### What is required
The task calls for an exact copy of the records, without any images.

Start of Supplied material

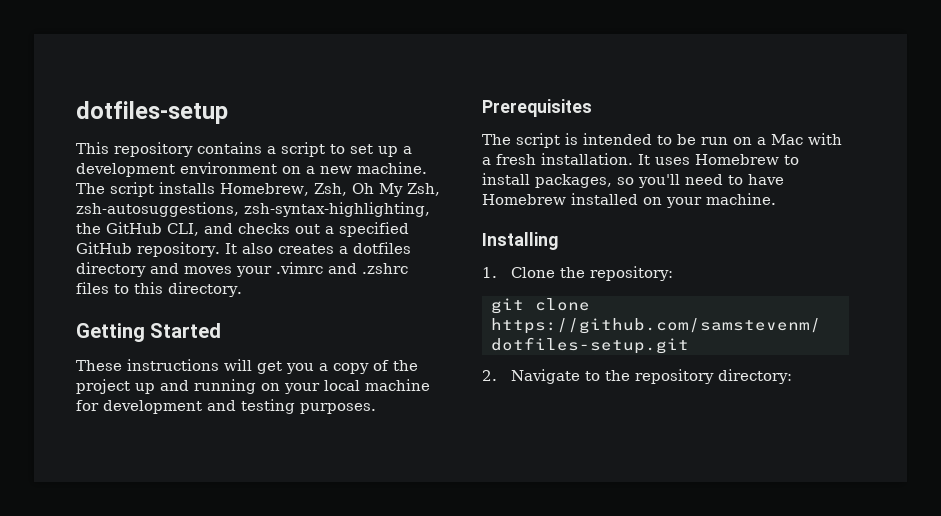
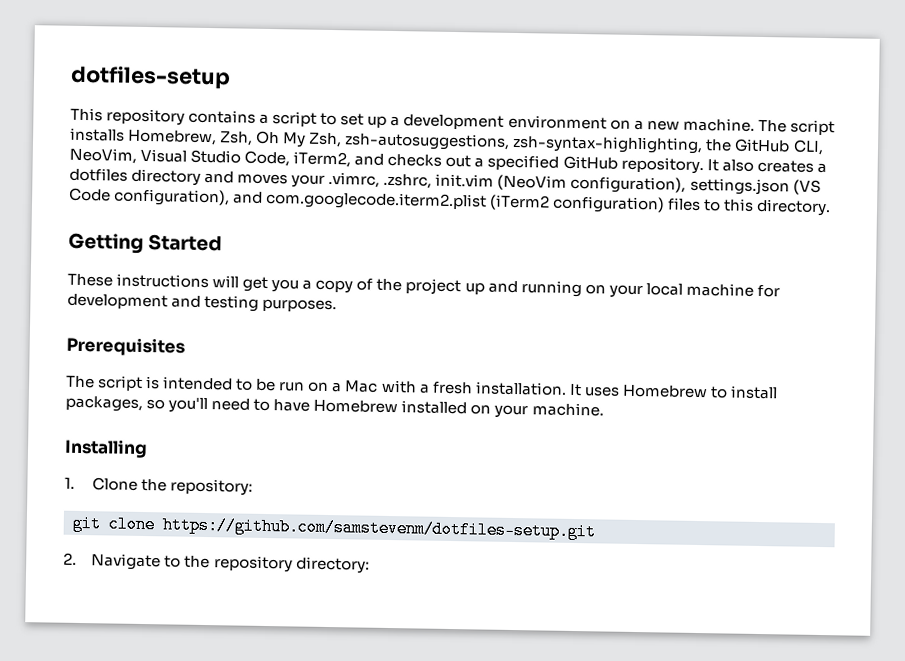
- The script installs Homebrew, Zsh, Oh My Zsh, zsh-autosuggestions, zsh-syntax-highlighting, the GitHub CLI, and checks out a specified GitHub repository.
+ The script installs Homebrew, Zsh, Oh My Zsh, zsh-autosuggestions, zsh-syntax-highlighting, the GitHub CLI, NeoVim, Visual Studio Code, iTerm2, and checks out a specified GitHub repository.
- It also creates a dotfiles directory and moves your .vimrc and .zshrc files to this directory.
+ It also creates a dotfiles directory and moves your .vimrc, .zshrc, init.vim (NeoVim configuration), settings.json (VS Code configuration), and com.googlecode.iterm2.plist (iTerm2 configuration) files to this directory.

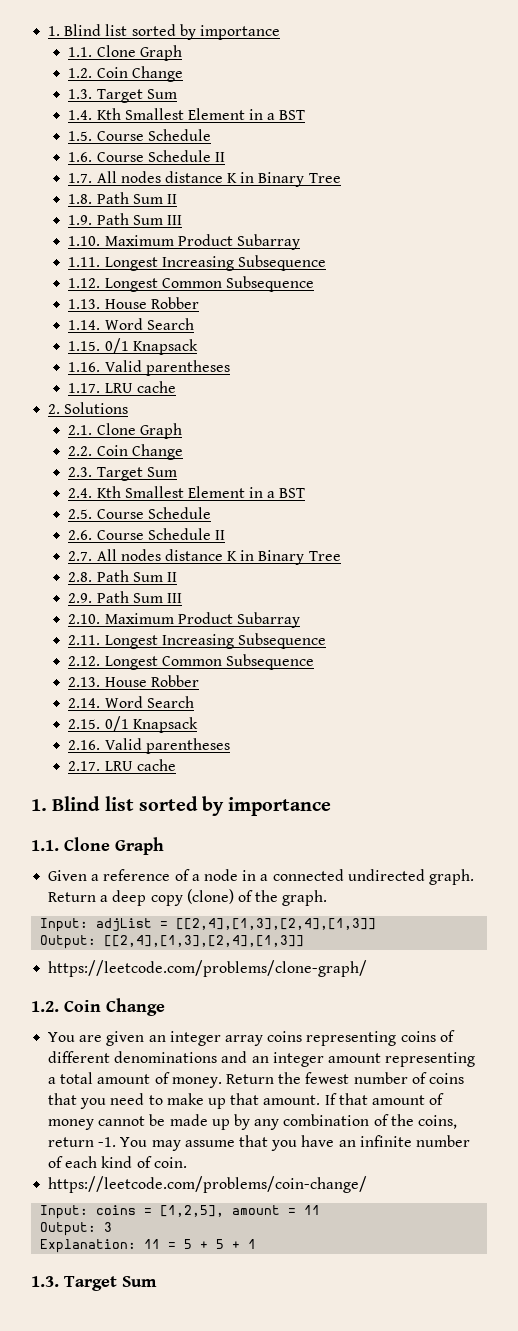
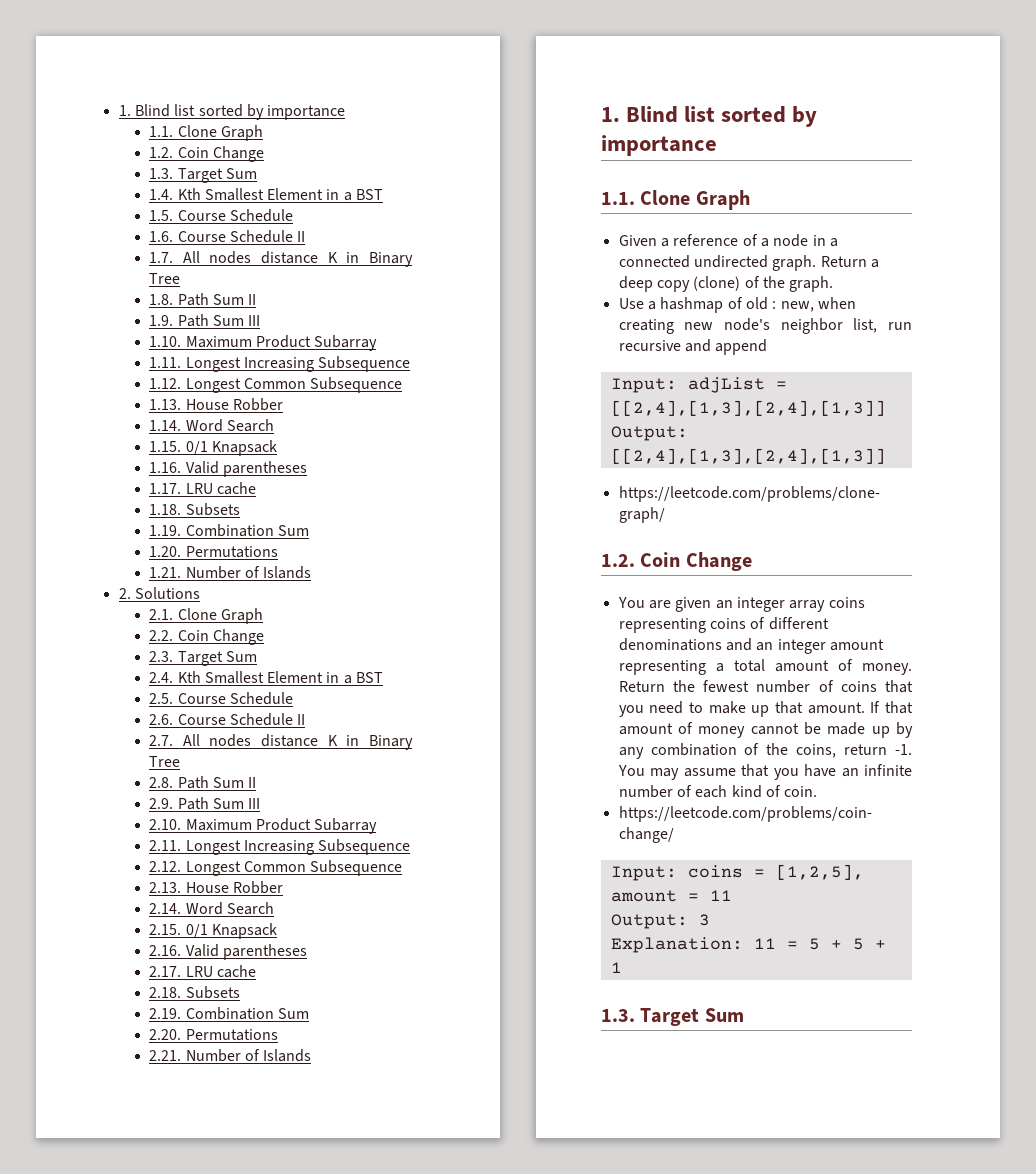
+ 1.18. Subsets
+ 1.19. Combination Sum
+ 1.20. Permutations
+ 1.21. Number of Islands
+ 2.18. Subsets
+ 2.19. Combination Sum
+ 2.20. Permutations
+ 2.21. Number of Islands
+ Use a hashmap of old : new, when creating new node's neighbor list, run recursive and append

End of Supplied material

### Exercise output
- The script installs Homebrew, Zsh, Oh My Zsh, zsh-autosuggestions, zsh-syntax-highlighting, the GitHub CLI, and checks out a specified GitHub repository.
+ The script installs Homebrew, Zsh, Oh My Zsh, zsh-autosuggestions, zsh-syntax-highlighting, the GitHub CLI, NeoVim, Visual Studio Code, iTerm2, and checks out a specified GitHub repository.
- It also creates a dotfiles directory and moves your .vimrc and .zshrc files to this directory.
+ It also creates a dotfiles directory and moves your .vimrc, .zshrc, init.vim (NeoVim configuration), settings.json (VS Code configuration), and com.googlecode.iterm2.plist (iTerm2 configuration) files to this directory.

+ 1.18. Subsets
+ 1.19. Combination Sum
+ 1.20. Permutations
+ 1.21. Number of Islands
+ 2.18. Subsets
+ 2.19. Combination Sum
+ 2.20. Permutations
+ 2.21. Number of Islands
+ Use a hashmap of old : new, when creating new node's neighbor list, run recursive and append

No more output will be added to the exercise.